In this paper, I chose Rex Harlow as a historical figure in public relations. Rex Harlow is considered one of the most influential pioneers in the history of public relations. Harlow’s involvement in the Oklahoma City Chamber of Commerce and experience in publication provoked a public relations interest. Harlow’s interests were fine-tuned at Central State Teachers College and Stanford University where he specialized in public relations as a profession. Harlow’s contribution to public relations by writing books, journals, giving speeches and consultations is impeccable. From Harlow’s contribution, one understands the importance attached to Public Relations (PR) in respect to managing information.

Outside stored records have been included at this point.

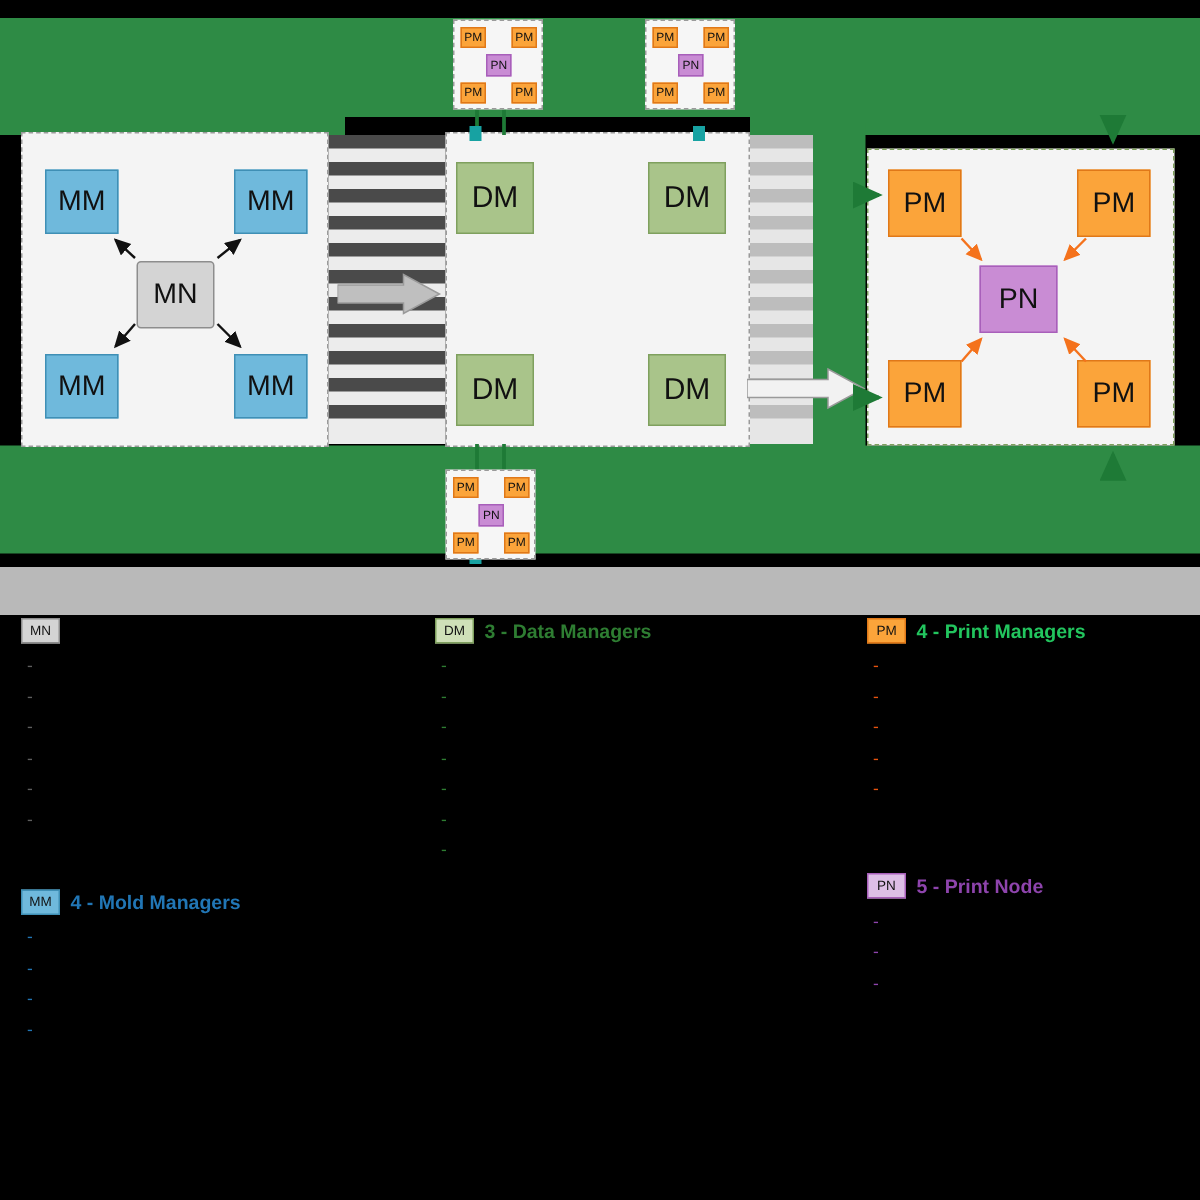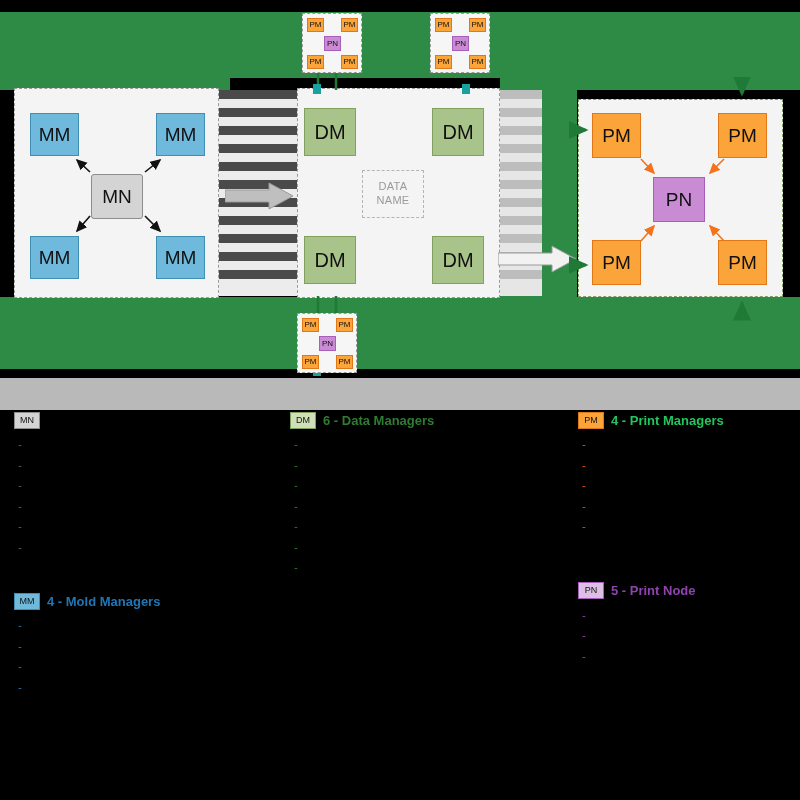--- a/index.html
+++ b/index.html
@@ -154,10 +154,6 @@
     <div class="node dm" style="left:432px; top:108px; width:52px; height:48px; font-size:20px;">DM</div>
     <div class="node dm" style="left:304px; top:236px; width:52px; height:48px; font-size:20px;">DM</div>
     <div class="node dm" style="left:432px; top:236px; width:52px; height:48px; font-size:20px;">DM</div>
-    <div class="dataname" style="left:362px; top:170px; width:62px; height:48px;">
-      <span>DATA</span>
-      <span>NAME</span>
-    </div>
 
     <div class="stripes" style="left:500px; top:90px; width:42px; height:206px; background:#e6e6e6;">
       <i style="background:#bdbdbd"></i>

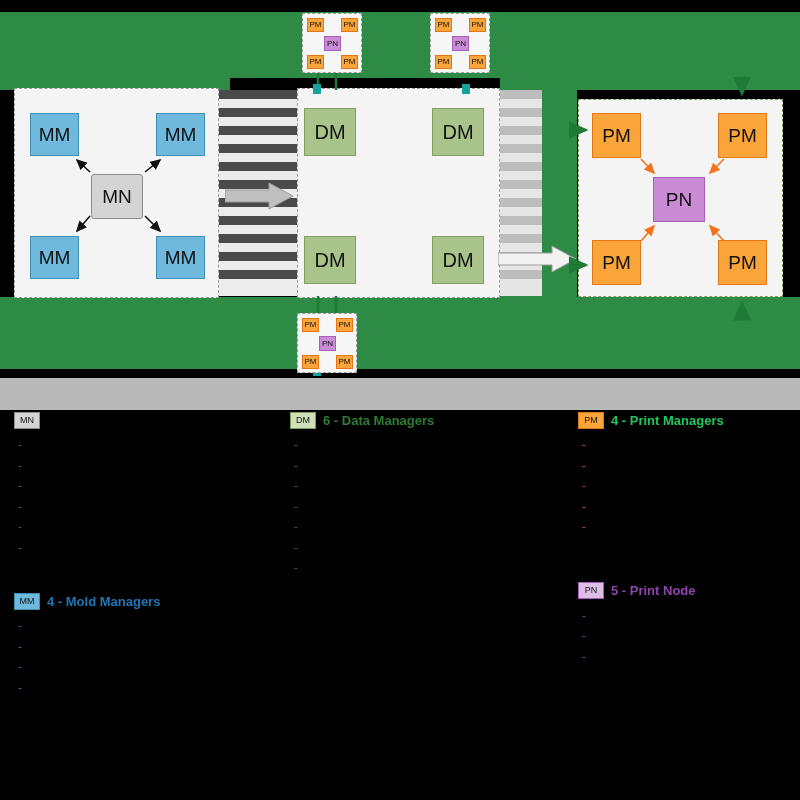--- a/index.html
+++ b/index.html
@@ -266,7 +266,7 @@
       <div class="sect">
         <div class="sect-head">
           <span class="chip dm">DM</span>
-          <span class="sect-title t-dm">6 - Data Managers</span>
+          <span class="sect-title t-dm">3 - Data Managers</span>
         </div>
         <ul class="bullets b-dm">
           <li>&nbsp;</li>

Harlow illustrates how public relations have been developed and transformed consistently with changes in society, human behavior and needs. As a student of public relations, one borrows a lot from Harlow’s commitment in accrediting the profession. Harlow’s work and studies on the code of ethics, sociological and psychological research is paramount for students of public relations. In this regard, students understand the founding principles behind public relations from an academic perspective especially through research. Harlow offers a variety of information regarding public relations through scholarly materials, lecture notes and speech recordings.

Introduction

It is imperative to understand that Public Relations (PR) involve managing information between the source and public. The history of public relations is traceable back in the 18th century. The seedbed era between 1900 -1916 is associated with notable historical public relations events. During this period, organizations used public relations to inform people on various issues related to social reforms and workers’ unions. Public relations became significant during the World War one period (Brewer, Gross, Aday & Willnat, 2004). A change in public relations practices has been critical between 1920s and current globalization era. It is important to note that key figures were instrumental in shaping the history of public relations. Rex Harlow is considered a pioneer of public relations. In fact, Harlow is attributed with establishment of the Public Relations Society of America (PRSA). This research paper focuses on Harlow’s role in public relations over the years.

Person studied

Rex Harlow is considered a writer and public relations pioneer. Born in 1892, Harlow was lucky to get education in Missouri’s common schools (Penning, 2005). Harlow immersed himself in the world of the publishing business. In fact, Harlow used his skills to establish a weekly publication in Oklahoma. Eventually, Harlow upgraded the weekly paper to a publication company under his name. Upon joining Central State Teacher’s College, he specialized in public relations. In addition, he pursued his public relations interest at Stanford University in California where he earned a doctoral degree and became a professor. Harlow is attributed with the founding of a public relations department at Stanford University (Harlow, 1940).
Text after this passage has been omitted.